The opening bill at the theater is an attractive one. The eight Allisons, who head the list, are a family of acrobats from Europe who offer one of the most
sensational and daring acts of its kind ever seen here. Herrmann “the great,” contributes an entertaining series of tricks of magic and sleight of hand,
the Empire City quartet does some singing of a comedy variety, Macey and Hall are seen in Clay Clement’s comedy, “A Timely Awakening,” Mabelle Adams
contributes several violin solos, and acts are presented by Bruno and Russell, singers and dancers; Alf Grant, entertainer; Redford and Winchester,
jugglers; Clara Hess, vocalist; Ferry in Fairyland, physical trainer; Tegge and Daniels, comedians; the La Mothe trio, and Lambert and Pierce."

from Wikipedia:


The theater opened in 1906 as the Majestic Theatre, named for The Majestic Building in which it is housed. The Majestic was a popular vaudeville theater
offering approximately 12 to 15 vaudeville acts running from 1:30 pm to 10:30 pm, six days-per-week. By the 1920s the theater had become part of the
Orpheum Circuit and presented many famous vaudeville headliners.

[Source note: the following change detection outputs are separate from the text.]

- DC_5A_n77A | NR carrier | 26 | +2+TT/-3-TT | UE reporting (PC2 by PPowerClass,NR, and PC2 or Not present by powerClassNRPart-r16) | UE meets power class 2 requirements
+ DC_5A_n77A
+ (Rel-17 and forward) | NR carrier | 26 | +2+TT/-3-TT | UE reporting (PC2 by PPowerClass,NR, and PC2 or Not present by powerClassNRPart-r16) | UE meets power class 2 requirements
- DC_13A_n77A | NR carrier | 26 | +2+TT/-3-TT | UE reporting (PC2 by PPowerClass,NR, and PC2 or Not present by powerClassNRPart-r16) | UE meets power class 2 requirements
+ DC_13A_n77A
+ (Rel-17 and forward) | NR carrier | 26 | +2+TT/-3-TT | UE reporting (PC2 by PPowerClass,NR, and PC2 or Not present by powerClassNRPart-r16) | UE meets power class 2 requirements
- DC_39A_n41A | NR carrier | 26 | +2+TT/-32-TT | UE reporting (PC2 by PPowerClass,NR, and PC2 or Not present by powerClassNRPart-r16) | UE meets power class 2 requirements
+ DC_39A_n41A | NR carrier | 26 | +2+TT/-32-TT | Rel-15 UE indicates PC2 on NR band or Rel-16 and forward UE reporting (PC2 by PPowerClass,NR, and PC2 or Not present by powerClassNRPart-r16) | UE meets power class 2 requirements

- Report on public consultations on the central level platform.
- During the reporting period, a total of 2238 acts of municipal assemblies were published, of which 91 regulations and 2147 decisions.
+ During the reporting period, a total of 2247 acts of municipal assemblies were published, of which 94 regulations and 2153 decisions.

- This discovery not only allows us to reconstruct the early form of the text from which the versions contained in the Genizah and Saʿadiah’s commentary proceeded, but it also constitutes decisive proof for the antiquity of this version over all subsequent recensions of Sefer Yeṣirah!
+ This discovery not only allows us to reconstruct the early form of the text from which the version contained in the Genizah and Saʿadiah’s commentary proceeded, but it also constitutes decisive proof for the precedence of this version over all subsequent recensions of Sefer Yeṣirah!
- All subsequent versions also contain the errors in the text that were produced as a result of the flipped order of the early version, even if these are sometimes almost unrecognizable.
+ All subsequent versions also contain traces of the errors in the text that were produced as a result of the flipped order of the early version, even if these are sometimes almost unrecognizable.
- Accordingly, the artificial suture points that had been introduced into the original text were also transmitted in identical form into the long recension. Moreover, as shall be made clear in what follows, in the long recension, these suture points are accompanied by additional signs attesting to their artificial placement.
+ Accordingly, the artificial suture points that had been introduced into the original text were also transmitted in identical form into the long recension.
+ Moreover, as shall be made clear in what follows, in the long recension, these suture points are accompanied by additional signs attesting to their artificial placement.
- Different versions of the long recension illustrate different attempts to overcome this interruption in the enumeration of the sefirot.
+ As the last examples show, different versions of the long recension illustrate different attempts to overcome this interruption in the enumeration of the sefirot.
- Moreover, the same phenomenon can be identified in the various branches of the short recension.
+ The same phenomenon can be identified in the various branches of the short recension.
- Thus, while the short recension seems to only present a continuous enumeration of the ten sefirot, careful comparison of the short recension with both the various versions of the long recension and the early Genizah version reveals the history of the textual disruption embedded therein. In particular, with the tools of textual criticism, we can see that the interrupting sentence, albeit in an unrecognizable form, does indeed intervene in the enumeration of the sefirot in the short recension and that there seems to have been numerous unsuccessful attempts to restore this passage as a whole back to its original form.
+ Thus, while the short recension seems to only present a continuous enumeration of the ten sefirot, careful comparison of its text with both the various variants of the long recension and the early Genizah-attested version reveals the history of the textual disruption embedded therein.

In 1932, the theater closed during the Great Depression. In 1945, the Shubert Organization purchased the venue, remodeled, and reopened it as the
Sam Shubert Theatre. The Nederlander Organization purchased the building in 1991, however, Chicago Public Schools owned the land until 1997 when
Nederlander also purchased it. Between January 2005 and May 2006, the theater underwent restoration and a name change to the
LaSalle Bank Theatre and floors 4-21 of the adjoining office building were converted to the Hampton Inn Majestic Hotel.
The hotel & theatre share the building, with the theatre on floors 1-6 & the hotel on floors 4-21.
The hotel has a small entrance west of the theatre entrance with its own address of 22 West Monroe Street.
Since 2000, the theater has been operated by the Nederlander subsidiary, Broadway In Chicago, and has hosted touring productions,
pre-Broadway productions and world premieres. Nederlander sells naming rights: In May 2008, the theater was renamed the Bank of America Theatre
when that company acquired LaSalle Bank in 2007. In 2017, it became CIBC Theater when that company bought the then current naming rights holder, PrivateBank.